My journey with Mother Nature didn’t start with a book or a YouTube video. Far from it! My gardening story started in my late grandmother’s small, incredibly productive garden in a small town in KwaZulu-Natal. She didn't just grow vegetables; she grew life. I don’t ever recall my grandmother spending endless hours in the garden. As a matriarch, she was always busy with many other things but somehow, the soil always yielded to her will and she enjoyed abundant harvests. She grew many seasonal crops and fruit trees. To this day, in the front garden, there is a large peach tree that she was especially fond of. Though she is gone, every time that tree fruits, I can see her picking a peach and biting into it as though she were taking a big bite out of life!
Whenever she would visit me in Joburg, we’d walk around my garden and she’s give me gardening tips. I liked being able to school her about plants she’d never grown like heirloom tomatoes, purple tomatillos and gooseberries. She was always game to try them, and even to take some seeds to grow at home. There was truly nobody I enjoyed talking gardening with more than her. She was my first and finest teacher.
That legacy didn't stop with her. My own mother took gardening lessons and adapted them to her own life. A container gardener, my mum proves that you don't need a hectare of land to be a productive gardener. Inspired by my grandmother, she has mastered the art of the container garden. Her containers grow everything from spinach to olive trees. They are a testament to the fact that love and nature can thrive in the smallest of spaces if you have the heart for it.
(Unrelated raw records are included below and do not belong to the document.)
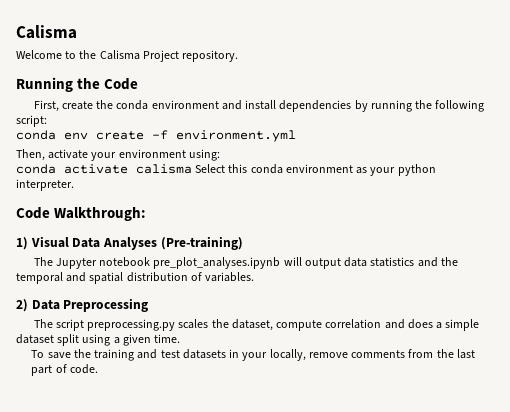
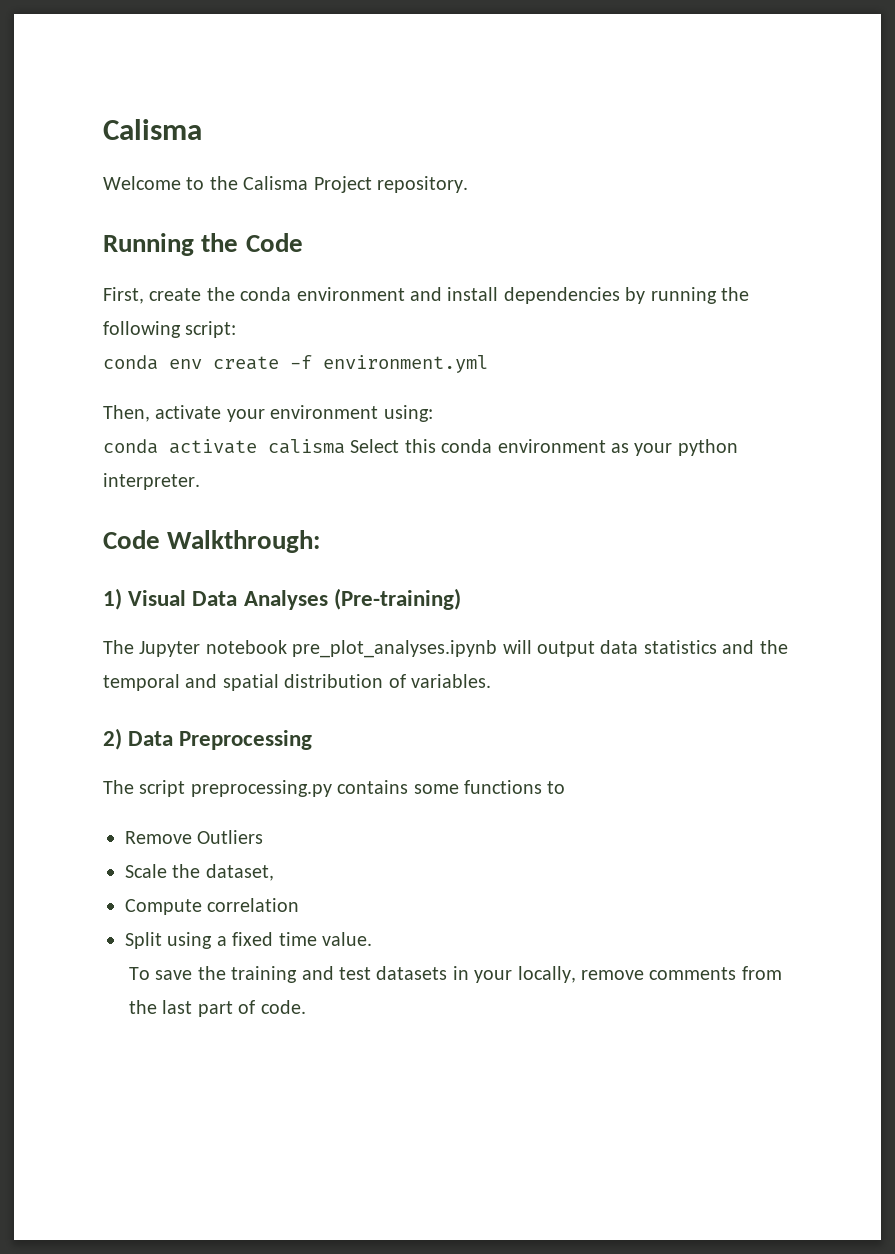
- The script preprocessing.py scales the dataset, compute correlation and does a simple dataset split using a given time.
+ The script preprocessing.py contains some functions to
+ Remove Outliers
+ Scale the dataset,
+ Compute correlation
+ Split using a fixed time value.

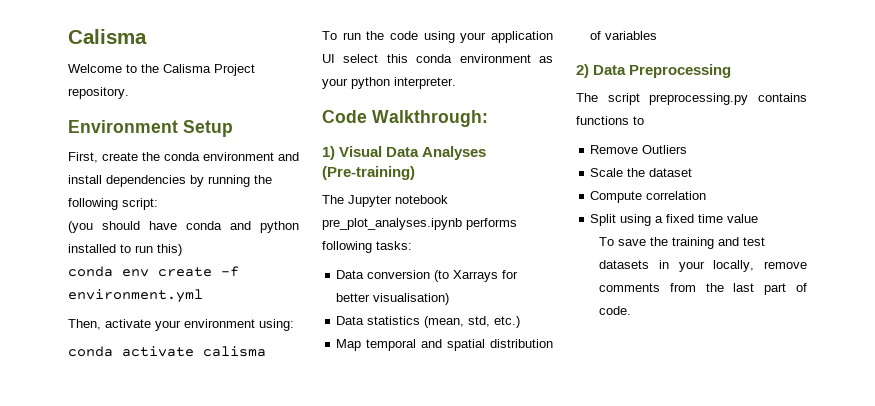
- Running the Code
+ Environment Setup
+ (you should have conda and python installed to run this)
- conda activate calisma Select this conda environment as your python interpreter.
+ conda activate calisma
+ To run the code using your application UI select this conda environment as your python interpreter.
- The Jupyter notebook pre_plot_analyses.ipynb will output data statistics and the temporal and spatial distribution of variables.
+ The Jupyter notebook pre_plot_analyses.ipynb performs following tasks:
+ Data conversion (to Xarrays for better visualisation)
+ Data statistics (mean, std, etc.)
+ Map temporal and spatial distribution of variables
- The script preprocessing.py contains some functions to
+ The script preprocessing.py contains functions to
- Scale the dataset,
+ Scale the dataset
- Split using a fixed time value.
+ Split using a fixed time value

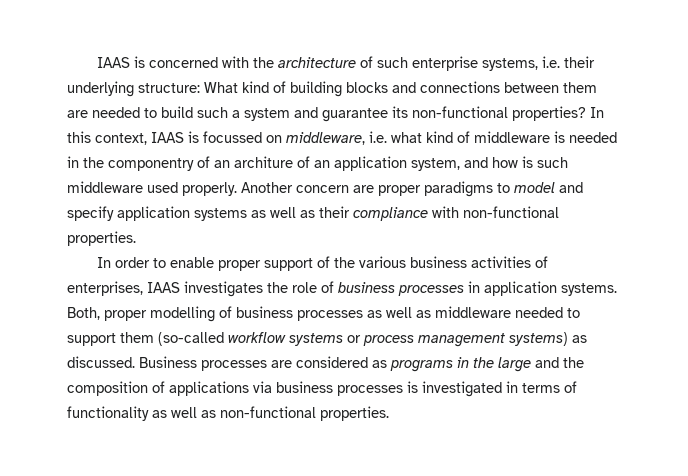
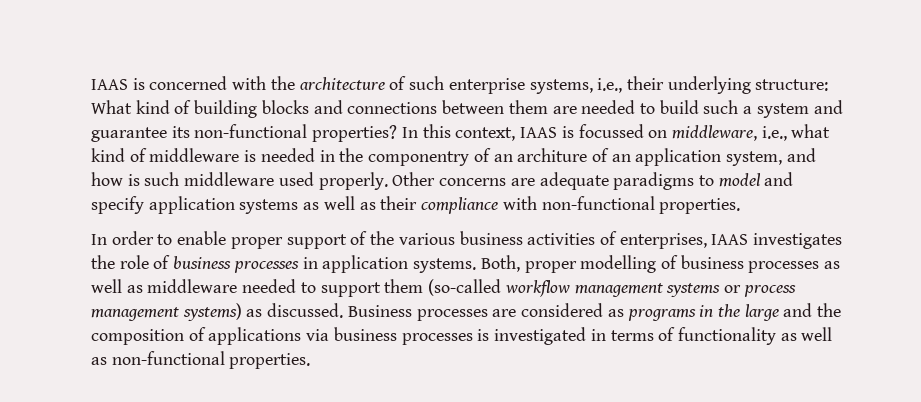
- IAAS is concerned with the architecture of such enterprise systems, i.e. their underlying structure: What kind of building blocks and connections between them are needed to build such a system and guarantee its non-functional properties?
+ IAAS is concerned with the architecture of such enterprise systems, i.e., their underlying structure: What kind of building blocks and connections between them are needed to build such a system and guarantee its non-functional properties?
- In this context, IAAS is focussed on middleware, i.e. what kind of middleware is needed in the componentry of an architure of an application system, and how is such middleware used properly.
+ In this context, IAAS is focussed on middleware, i.e., what kind of middleware is needed in the componentry of an architure of an application system, and how is such middleware used properly.
- Another concern are proper paradigms to model and specify application systems as well as their compliance with non-functional properties.
+ Other concerns are adequate paradigms to model and specify application systems as well as their compliance with non-functional properties.
- Both, proper modelling of business processes as well as middleware needed to support them (so-called workflow systems or process management systems) as discussed.
+ Both, proper modelling of business processes as well as middleware needed to support them (so-called workflow management systems or process management systems) as discussed.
I remember the day my grandmother died. All I could do was cry while I worked in the garden until the sun set. Something about sowing my tears as though they were seeds was deeply comforting to me. I dedicated my book, Garden My Heart, to Khulu; my amazing grandmother and best friend. Someday, we’ll be together again in a garden that never dies.
As I reflect on my gardening journey this Mother’s day, I am so grateful to my grandmother and my mother for sharing with me the joy of tending a garden; the delight of a sprouting seed and the peace that comes from being grounded in the earth.
There is a unique kind of heartache in looking at a blooming rose or a ripening tomato and wishing you could pick up the phone to share the news with the woman who first showed you how to plant them. If you are missing your mother or grandmother this Mother’s Day, remember this: A gardener’s legacy is never truly gone as long as the soil remains - it lives in your hands, in your resilience in and out of season, and in your harvest. You are the living bloom of their hard work and love.
Be as kind to yourself today as you are to your most delicate seedlings.